Those
who are familiar with David Gribble’s non-fiction work, Considering
Children – a parents guide to progressive education,
and more recently, Real Education
- varieties of freedom,
will be surprised, even shocked by this book.
The non-fiction is full of affection, gentleness, and optimism. His
novel, A Really Good School, is a whodunnit (and I challenge you to
guess the culprit) exploring, beneath a thin veneer of almost slapstick humour,
the deep unconcern and hatred that many teachers and some parents can feel
towards their charges. Gribble, after celebrating his years as a teacher at one
of our great progressive schools, Dartington Hall, returns to his earlier
experiences as a pupil of Eton and perhaps more pertinently as a young teacher
at Repton and finds the remembered experience so extreme that only by fiction,
by this funny, quirky satire on the public school system, can he express his
disgust.
Currently,
we make much of children’s welfare, exploring the playground bully, the
failing school, abuse and neglect by parents and care-workers.
Teachers on the whole are seen as abused, underpaid and overworked but
nevertheless noble – and so they often are. What our media, our politicians
and our educators have chosen to forget is the long and open history of
teacher-violence, encouraged by government, teachers’ unions and the public in
general and applied to or witnessed by almost everybody over thirty. ‘It never
did me any harm’ is a reference to the stick, the tawse, the cane and their
application to palm, thigh and backside and often, though not always,
approvingly registered in the punishment book. Available for inspection.

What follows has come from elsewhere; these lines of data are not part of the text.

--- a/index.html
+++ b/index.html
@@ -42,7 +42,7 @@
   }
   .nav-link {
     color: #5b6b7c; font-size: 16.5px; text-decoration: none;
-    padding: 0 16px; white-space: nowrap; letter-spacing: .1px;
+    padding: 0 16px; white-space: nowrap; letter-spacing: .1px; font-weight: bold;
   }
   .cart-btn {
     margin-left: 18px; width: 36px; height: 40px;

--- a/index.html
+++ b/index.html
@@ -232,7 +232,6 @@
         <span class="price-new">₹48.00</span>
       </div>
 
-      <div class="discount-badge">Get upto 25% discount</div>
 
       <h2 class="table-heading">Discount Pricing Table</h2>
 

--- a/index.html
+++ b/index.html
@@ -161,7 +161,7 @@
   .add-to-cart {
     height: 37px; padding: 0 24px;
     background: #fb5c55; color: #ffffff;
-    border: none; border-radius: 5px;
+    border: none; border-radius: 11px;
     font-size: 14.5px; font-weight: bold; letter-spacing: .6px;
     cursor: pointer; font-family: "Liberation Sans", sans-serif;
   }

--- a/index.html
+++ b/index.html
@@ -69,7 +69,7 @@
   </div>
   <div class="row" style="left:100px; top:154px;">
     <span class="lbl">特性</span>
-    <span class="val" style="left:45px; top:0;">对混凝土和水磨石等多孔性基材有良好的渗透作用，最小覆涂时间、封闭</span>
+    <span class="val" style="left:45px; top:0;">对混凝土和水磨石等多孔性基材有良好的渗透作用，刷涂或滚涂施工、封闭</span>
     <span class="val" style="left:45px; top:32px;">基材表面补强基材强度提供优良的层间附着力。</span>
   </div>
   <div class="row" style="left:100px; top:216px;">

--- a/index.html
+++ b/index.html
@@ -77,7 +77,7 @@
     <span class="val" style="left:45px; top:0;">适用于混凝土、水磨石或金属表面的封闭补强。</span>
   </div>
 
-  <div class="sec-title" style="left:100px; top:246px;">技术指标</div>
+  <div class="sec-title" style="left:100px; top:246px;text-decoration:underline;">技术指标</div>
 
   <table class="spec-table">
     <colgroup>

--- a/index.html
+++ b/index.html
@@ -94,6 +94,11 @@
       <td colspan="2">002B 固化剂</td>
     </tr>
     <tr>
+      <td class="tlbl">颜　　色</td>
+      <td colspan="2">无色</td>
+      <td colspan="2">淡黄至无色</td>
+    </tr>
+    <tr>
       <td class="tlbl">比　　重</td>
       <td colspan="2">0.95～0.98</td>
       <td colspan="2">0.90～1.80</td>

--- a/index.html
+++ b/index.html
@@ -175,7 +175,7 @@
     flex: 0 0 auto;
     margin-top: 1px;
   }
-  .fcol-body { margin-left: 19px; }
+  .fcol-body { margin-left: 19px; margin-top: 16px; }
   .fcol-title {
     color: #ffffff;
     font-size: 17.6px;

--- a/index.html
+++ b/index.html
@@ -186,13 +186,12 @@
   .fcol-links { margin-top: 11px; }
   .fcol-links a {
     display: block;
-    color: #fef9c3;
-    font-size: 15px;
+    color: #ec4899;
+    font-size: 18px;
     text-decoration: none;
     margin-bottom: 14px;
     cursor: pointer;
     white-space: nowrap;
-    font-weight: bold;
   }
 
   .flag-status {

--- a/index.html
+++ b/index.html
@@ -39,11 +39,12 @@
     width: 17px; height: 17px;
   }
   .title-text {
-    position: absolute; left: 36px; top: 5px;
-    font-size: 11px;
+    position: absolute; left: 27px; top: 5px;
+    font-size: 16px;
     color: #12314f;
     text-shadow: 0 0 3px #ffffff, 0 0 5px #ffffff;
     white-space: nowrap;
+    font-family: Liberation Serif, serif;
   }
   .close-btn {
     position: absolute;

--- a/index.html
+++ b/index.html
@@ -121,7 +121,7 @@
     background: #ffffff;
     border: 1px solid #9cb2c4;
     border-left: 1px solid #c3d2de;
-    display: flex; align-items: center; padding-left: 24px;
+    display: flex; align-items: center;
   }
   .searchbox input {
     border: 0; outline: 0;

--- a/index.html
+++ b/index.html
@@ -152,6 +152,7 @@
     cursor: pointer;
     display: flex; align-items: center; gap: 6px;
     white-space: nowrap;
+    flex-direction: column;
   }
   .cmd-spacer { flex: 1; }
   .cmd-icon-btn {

We are only a generation, some twenty years, away from those times. A
great many of today’s less than perfect parents and educators will have
personal experience of the ‘harmless’ chastisements unleashed upon them and
their own children will not necessarily be treated more kindly as a result. The
attitudes linger on, re-expressed through new varieties of coercion and
punishment – detention, suspension, exclusion, seclusion, the continuing
harassment which tries to persuade children to perform and conform.
The
sad little murderee and his co-sufferers at Gribble’s preposterous and
self-satisfied ‘Optimo School’ are a timely reminder of our continuing
hypocrisy and dislike towards children. But Gribble’s Dotheboysngirls Hall is
nevertheless comedic - ridiculous as it is reprehensible, laughable as it is
loathsome. A Really Good School sounds like a depressing read, but it isn’t,
it’s a funny, black, thriller with something to say.